── RECORDS FOR THIS EXERCISE

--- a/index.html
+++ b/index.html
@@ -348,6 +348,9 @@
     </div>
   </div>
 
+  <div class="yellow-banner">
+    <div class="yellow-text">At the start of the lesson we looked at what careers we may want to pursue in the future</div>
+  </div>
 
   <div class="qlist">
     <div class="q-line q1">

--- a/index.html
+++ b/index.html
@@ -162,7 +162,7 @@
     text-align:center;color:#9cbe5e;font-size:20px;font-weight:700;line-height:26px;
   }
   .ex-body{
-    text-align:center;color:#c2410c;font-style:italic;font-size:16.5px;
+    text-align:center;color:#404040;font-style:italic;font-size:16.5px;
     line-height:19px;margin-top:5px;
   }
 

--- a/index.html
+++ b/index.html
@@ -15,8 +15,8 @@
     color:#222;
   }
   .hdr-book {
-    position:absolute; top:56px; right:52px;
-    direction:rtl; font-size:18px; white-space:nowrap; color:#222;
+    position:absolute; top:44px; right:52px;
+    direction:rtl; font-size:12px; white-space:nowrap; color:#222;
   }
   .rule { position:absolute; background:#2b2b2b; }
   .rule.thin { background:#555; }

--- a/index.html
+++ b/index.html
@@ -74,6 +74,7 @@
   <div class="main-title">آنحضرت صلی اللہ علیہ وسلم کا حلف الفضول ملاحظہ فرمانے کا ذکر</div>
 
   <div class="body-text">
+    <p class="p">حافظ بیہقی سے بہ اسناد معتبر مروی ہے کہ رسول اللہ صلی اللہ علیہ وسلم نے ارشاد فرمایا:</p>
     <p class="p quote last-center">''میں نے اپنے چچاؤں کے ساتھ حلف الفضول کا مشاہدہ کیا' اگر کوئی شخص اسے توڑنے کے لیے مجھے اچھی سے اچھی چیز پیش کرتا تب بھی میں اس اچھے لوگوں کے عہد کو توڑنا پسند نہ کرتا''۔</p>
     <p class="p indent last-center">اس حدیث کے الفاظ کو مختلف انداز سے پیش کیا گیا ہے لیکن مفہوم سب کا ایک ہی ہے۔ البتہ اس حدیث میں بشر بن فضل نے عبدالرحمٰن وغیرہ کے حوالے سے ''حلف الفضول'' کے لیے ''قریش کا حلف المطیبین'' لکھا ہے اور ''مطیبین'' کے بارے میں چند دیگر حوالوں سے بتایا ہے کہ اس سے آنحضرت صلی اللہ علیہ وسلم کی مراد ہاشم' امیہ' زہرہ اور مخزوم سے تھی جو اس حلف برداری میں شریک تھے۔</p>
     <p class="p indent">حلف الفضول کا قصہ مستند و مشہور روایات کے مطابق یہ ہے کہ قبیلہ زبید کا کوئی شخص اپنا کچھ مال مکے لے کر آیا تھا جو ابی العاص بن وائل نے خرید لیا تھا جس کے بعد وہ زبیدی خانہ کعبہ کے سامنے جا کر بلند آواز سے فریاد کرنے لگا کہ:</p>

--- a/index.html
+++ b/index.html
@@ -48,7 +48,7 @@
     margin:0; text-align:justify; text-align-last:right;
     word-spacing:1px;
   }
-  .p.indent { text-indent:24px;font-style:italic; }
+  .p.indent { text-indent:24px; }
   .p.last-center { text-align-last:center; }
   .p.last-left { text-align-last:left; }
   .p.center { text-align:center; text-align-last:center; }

────

_TASK INSTRUCTIONS_
Your response should contain each line of the listing in which the word "font" occurs.

_SOLUTION TO THIS EXERCISE_
     text-align:center;color:#9cbe5e;font-size:20px;font-weight:700;line-height:26px;
-    text-align:center;color:#c2410c;font-style:italic;font-size:16.5px;
+    text-align:center;color:#404040;font-style:italic;font-size:16.5px;
-    direction:rtl; font-size:18px; white-space:nowrap; color:#222;
+    direction:rtl; font-size:12px; white-space:nowrap; color:#222;
-  .p.indent { text-indent:24px;font-style:italic; }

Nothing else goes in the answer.